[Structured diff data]

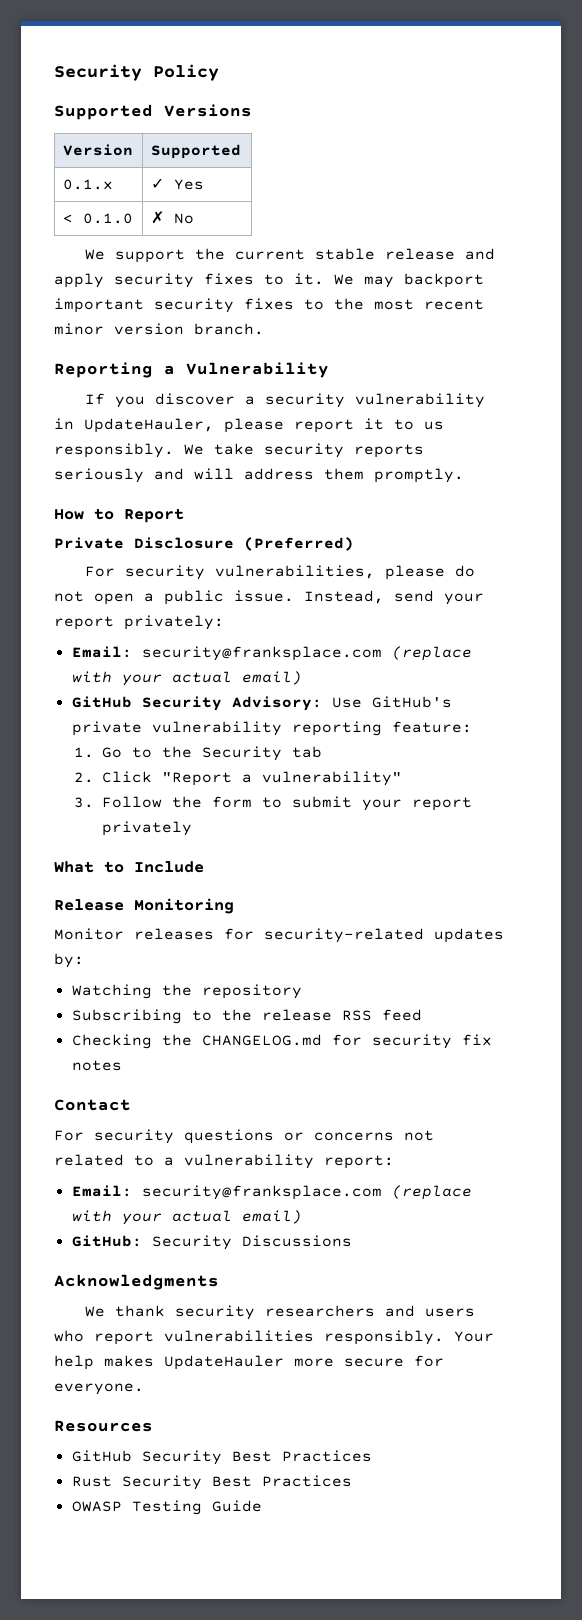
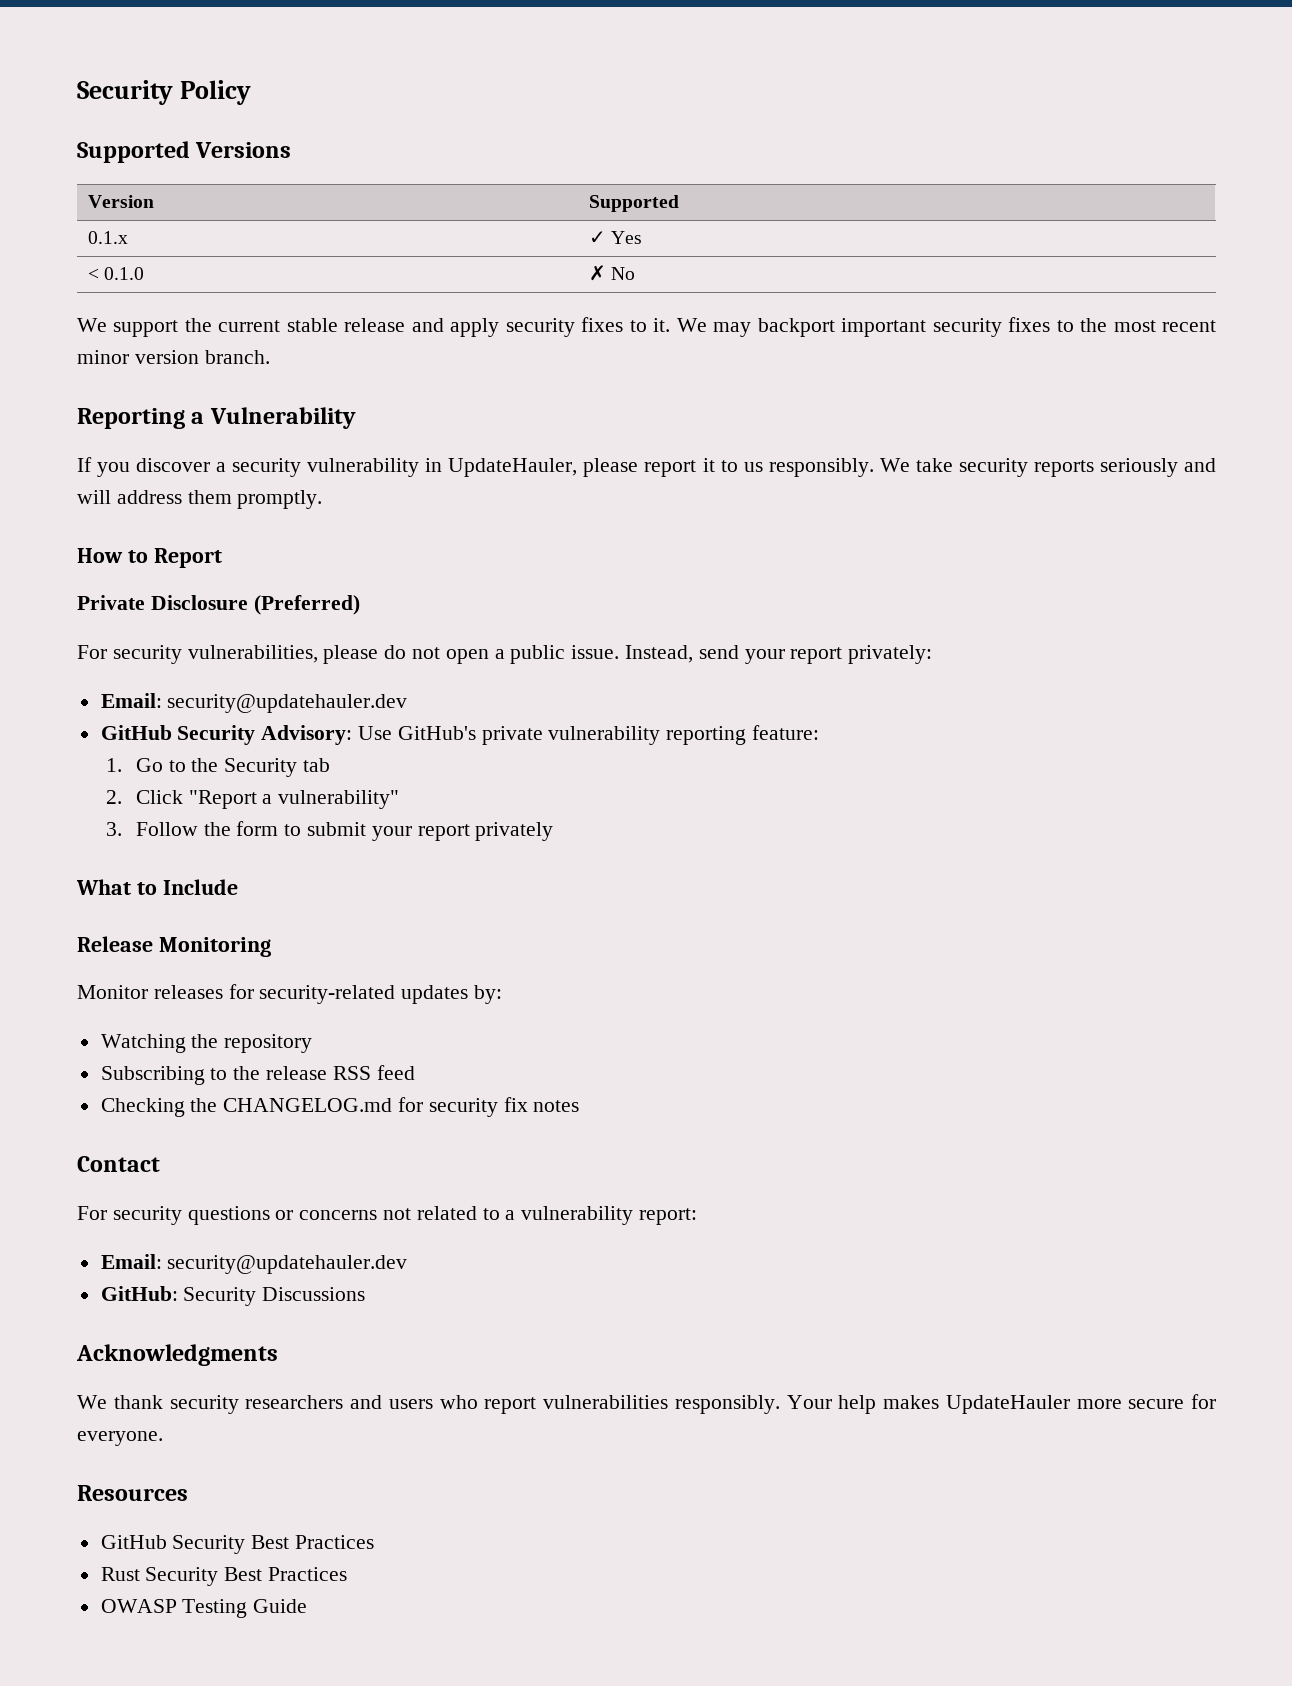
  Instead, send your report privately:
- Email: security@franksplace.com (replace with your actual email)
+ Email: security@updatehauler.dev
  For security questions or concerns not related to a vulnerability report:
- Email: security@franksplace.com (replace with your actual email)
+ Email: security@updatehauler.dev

---

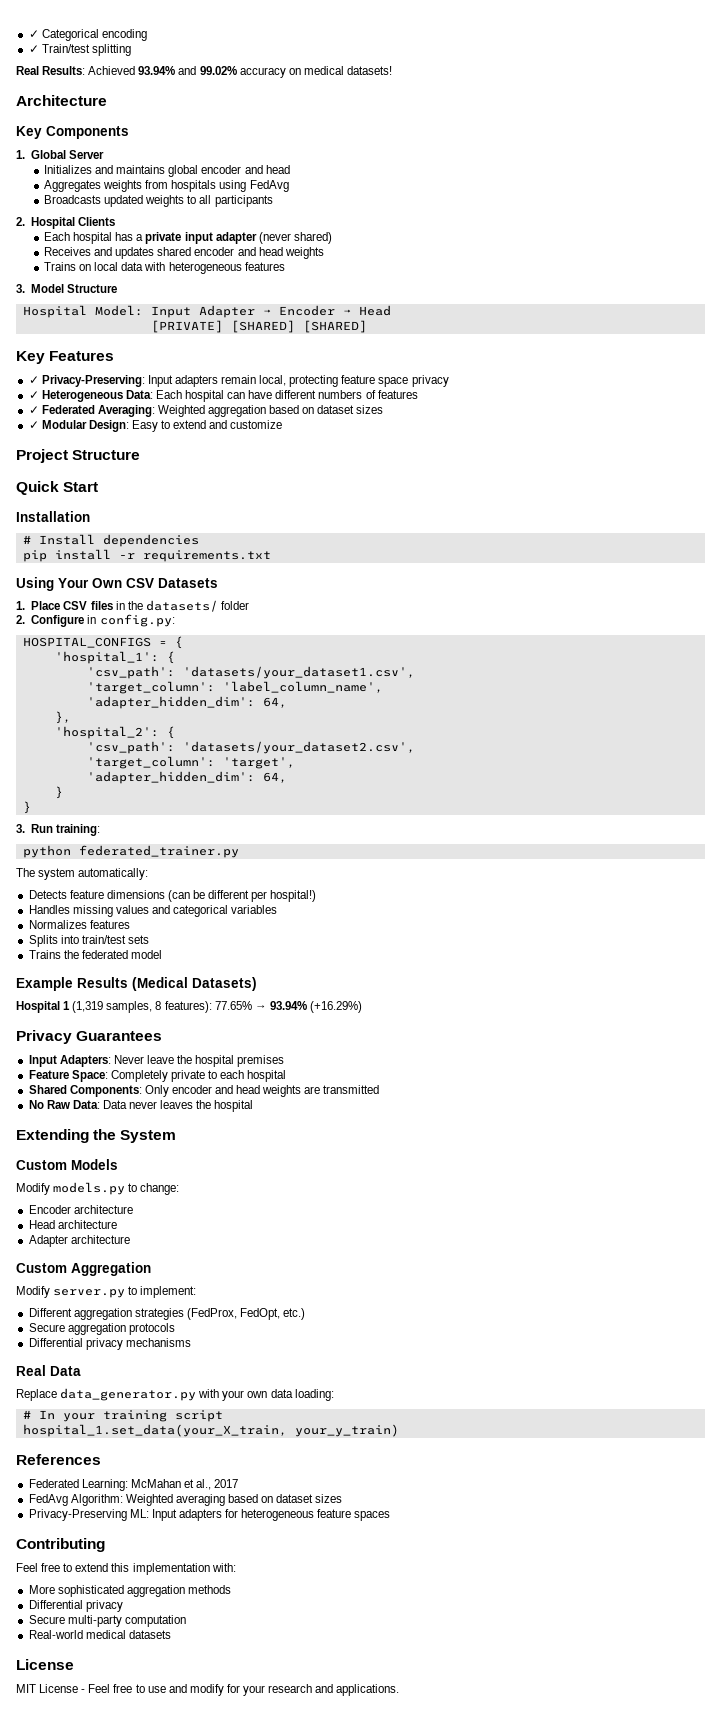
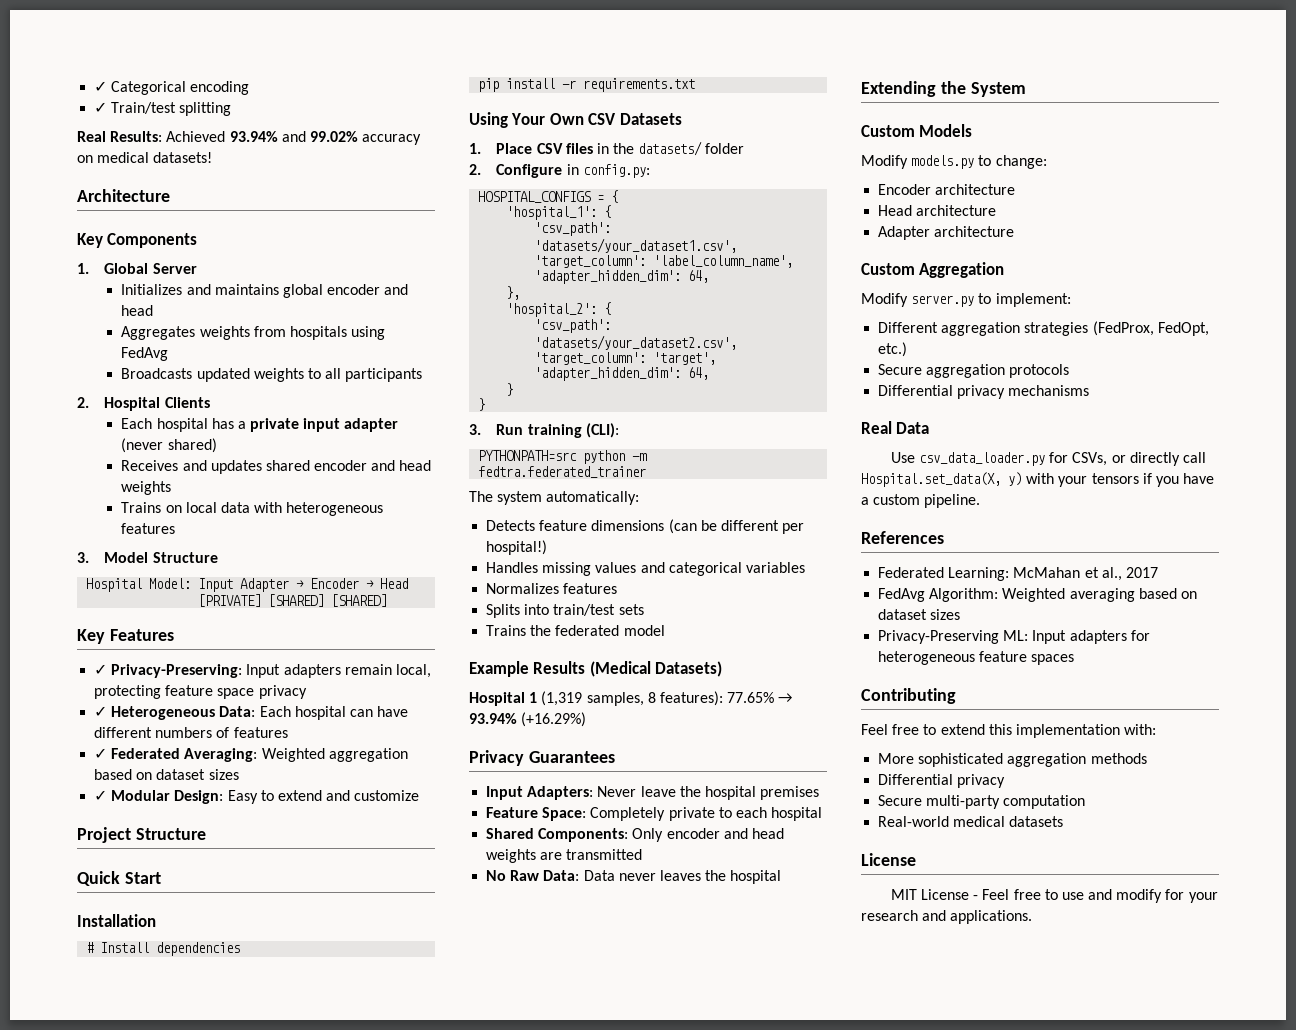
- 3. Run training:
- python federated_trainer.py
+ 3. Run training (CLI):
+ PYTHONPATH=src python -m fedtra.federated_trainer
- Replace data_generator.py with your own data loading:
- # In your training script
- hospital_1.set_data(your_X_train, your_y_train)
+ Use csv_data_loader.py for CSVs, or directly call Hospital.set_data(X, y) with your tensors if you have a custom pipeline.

ACTIVITY
Go through the data above and return each line containing the string "report".

WRITTEN ANSWER
  Instead, send your report privately:
  For security questions or concerns not related to a vulnerability report:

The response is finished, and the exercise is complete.